1. Click “security” on the toolbar.

2. Check “Share Screen” under the “Allow participants to:” options.



3. Students then click “Share Screen” on their own toolbar to share with the group.



Students will have the same screen-sharing ability within a breakout room as well.

This feature can be useful for having students do informal, practice presentations with their classmates, or for conducting a poster session where students are circulated from breakout room to breakout room, or perhaps simply for show-and-tell!

Wednesday, April 29, 2020

Sharing Suggestions for Wrapping Up the Semester Virtually

As the end of the semester quickly approaches, our team at the language center would like to ask for suggestions on how to celebrate the end of the semester virtually. Instructors often like to do some sort of fun, informal activity as a send-off to students, or simply as a way to celebrate the semester.

Some suggestions from the LC team:
  • Create a screenshot of the gallery view of the class in Zoom and have students sign their picture, like a yearbook. 
  • Create a flipgrid where students share their thoughts on the semester. 
  • Play a Minnesota-themed game of charades or Pictionary. 
If you have any suggestions, please share! We would love to hear from you and to share your ideas in upcoming Tips of the Day! Please contact us at grif0050@umn.edu with your ideas. Thank you!

Tuesday, April 28, 2020

Live Transcript feature in Zoom

The host of a zoom meeting can activate automatic live transcription. Currently, the auto transcription is only possible in standard English. Despite that limitation, instructors can use it to view and document any participant speaking in class in standard English. ESL instructors and hosts with meeting participants who are hard of hearing may find this feature particularly useful. A special "thank you" goes to ESL instructor Eric Nelson for inspiring this tip.

1. During a meeting, click on “Live Transcript” on the toolbar.



2. Next, click on “Enable Auto-transcription”.



3. As people speak, the live transcript will appear near the bottom of the video feed. Each caption will disappear after a few seconds.



4. In order to see the full written transcript, click the caret next to “Live Transcript”. In the resulting menu, select “View Full Transcript”.



5. The full transcript will appear in a window on the right (where the chat window is normally found).




While the accuracy of the transcripts is certainly not perfect, this feature can be useful in providing written documentation of the meeting.

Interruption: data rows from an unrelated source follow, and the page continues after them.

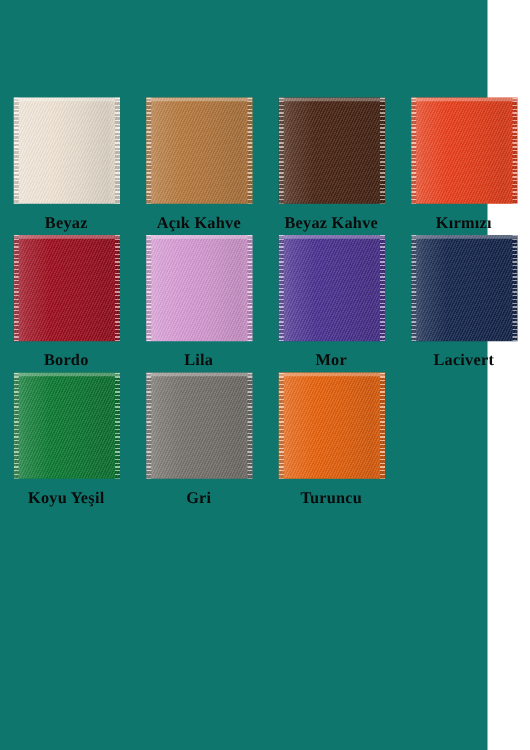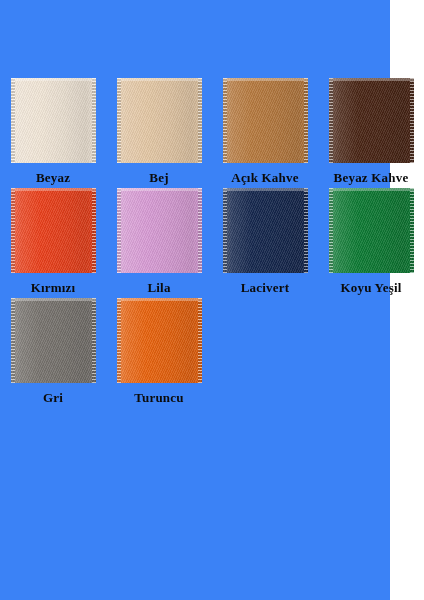--- a/index.html
+++ b/index.html
@@ -17,7 +17,7 @@
     width: 390px;
     height: 600px;
     position: relative;
-    background: #3b82f6;
+    background: #0f766e;
     box-sizing: border-box;
     padding-top: 78px;
   }

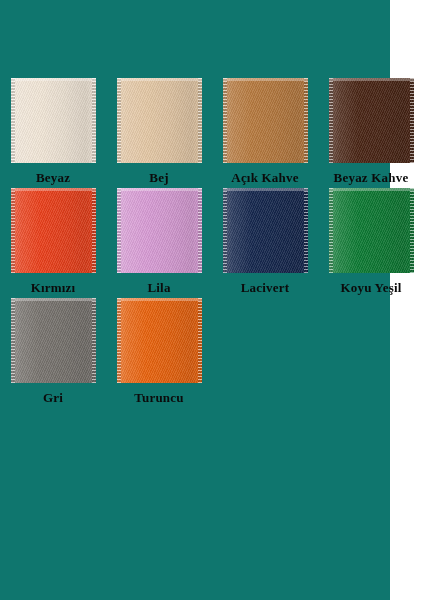--- a/index.html
+++ b/index.html
@@ -116,16 +116,6 @@
         <div class="swatch-label">Beyaz</div>
       </div>
       <div class="swatch-cell">
-        <div class="swatch-chip" style="background-color: rgb(226, 198, 164);">
-          <span class="sheen"></span>
-          <span class="weave"></span>
-          <span class="edge-left"></span>
-          <span class="edge-right"></span>
-          <span class="edge-top"></span>
-        </div>
-        <div class="swatch-label">Bej</div>
-      </div>
-      <div class="swatch-cell">
         <div class="swatch-chip" style="background-color: rgb(181, 121, 63);">
           <span class="sheen"></span>
           <span class="weave"></span>

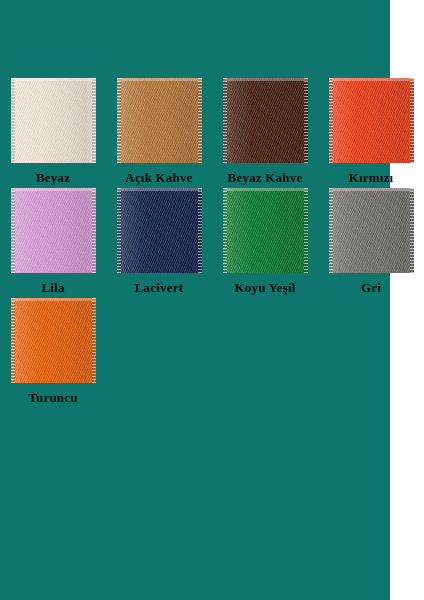--- a/index.html
+++ b/index.html
@@ -146,6 +146,16 @@
         <div class="swatch-label">Kırmızı</div>
       </div>
       <div class="swatch-cell">
+        <div class="swatch-chip" style="background-color: rgb(158, 16, 32);">
+          <span class="sheen"></span>
+          <span class="weave"></span>
+          <span class="edge-left"></span>
+          <span class="edge-right"></span>
+          <span class="edge-top"></span>
+        </div>
+        <div class="swatch-label">Bordo</div>
+      </div>
+      <div class="swatch-cell">
         <div class="swatch-chip" style="background-color: rgb(214, 155, 211);">
           <span class="sheen"></span>
           <span class="weave"></span>

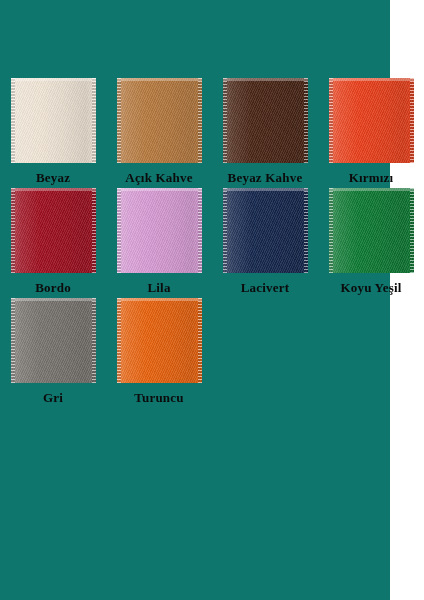--- a/index.html
+++ b/index.html
@@ -166,6 +166,16 @@
         <div class="swatch-label">Lila</div>
       </div>
       <div class="swatch-cell">
+        <div class="swatch-chip" style="background-color: rgb(75, 51, 145);">
+          <span class="sheen"></span>
+          <span class="weave"></span>
+          <span class="edge-left"></span>
+          <span class="edge-right"></span>
+          <span class="edge-top"></span>
+        </div>
+        <div class="swatch-label">Mor</div>
+      </div>
+      <div class="swatch-cell">
         <div class="swatch-chip" style="background-color: rgb(22, 40, 78);">
           <span class="sheen"></span>
           <span class="weave"></span>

For those teaching English as a second language, the transcription might be a handy check on pronunciation and provide a way for students to compare their speech with how it is perceived by Zoom.

Monday, April 27, 2020

Have Students Submit a Photo of a Written Assignment in Canvas

In some cases instructors may wish to see a hand-written copy of an assignment (as opposed to .doc, or .pdf, etc. formats). Canvas allows instructors to require that the format of the submission is a photo file (.png or .jpg in this case).

1. Create a new assignment in Canvas.



2. Scroll down to “Online Entry Options” under “Submission Type”. Select “File Uploads” and then “Restrict Upload File Types”. Enter the appropriate type(s) of files, again png and jpg in this case.



3. Click “Save” or “Save and Publish”, and you’re ready to receive photos of written assignments! Caveat: this process assumes that students are able to take a photo and save it in the desired format. That could certainly be demonstrated in class if need be.